The new Rivacor device

The first emerging market regions implantation of the world’s smallest smart device to control heart beats and pumping action was performed yesterday by Dr Gopal and his team at the Cape Town AF Centre, Panorama hospital, Cape Town.

 

These devices, known as Implantable cardioverter-defibrillators (ICD), are increasingly being used worldwide and also in developing countries, predominately for the management of life-threatening cardiac rhythm disorders.

 

The Cape Town AF Centre with its experience of using these devices and its leading role in teaching doctors about electrophysiology, implanted this device in a 77yr old patient with ischaemic cardiomyopathy (poor cardiac function due to coronary artery disease). He has had a successful ablation of his ventricular tachycardia with Dr. Gopal.

 

The new device, produced by Biotronik, has only recently been introduced in Europe, so this South African application has occurred very early in the introduction of this medical device worldwide.

 

Unique features of this heart-support device are its greater longevity, reliability and ease of implantation; these are very important attributes in developing environments.
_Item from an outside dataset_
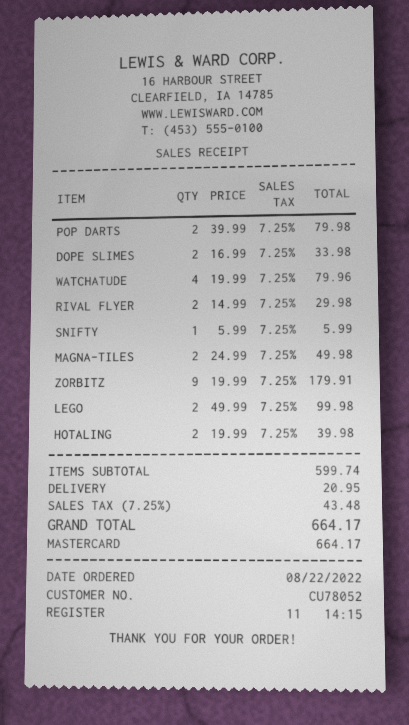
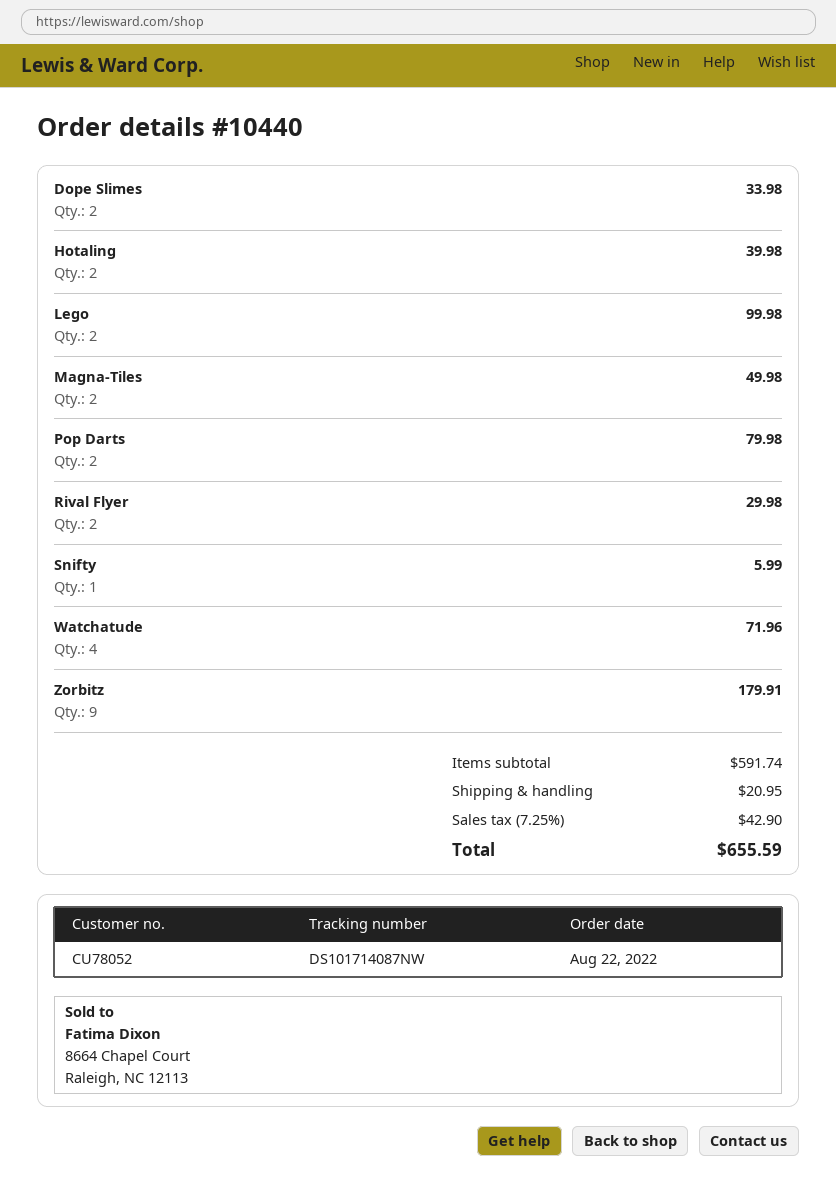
WATCHATUDE: 4 for 79.96 -> 4 for 71.96
subtotal: 599.74 -> 591.74
tax: 7.25% = 43.48 -> 7.25% = 42.90
total: 664.17 -> 655.59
The battery of the ICD device lasts for up to 15 years. The more sophisticated device which offers synchronisation of heart chamber pump action plus a ‘shock/defibrillation’ function has a battery which lasts for up to 9 years.

 

This ultra slim and bio shaped device (10mm) is smart and can provide information directly to the clinic or doctor’s surgery remotely. It can also be kept working while full or partial body scans are done for diagnosis of other diseases.

 

Dr. Gopal’s unit remains one of the leading centres for management of cardiac arrhythmias on the African continent and he feels that the addition of the new platform of devices is in keeping the centre’s motto that “with innovation, comes cure”.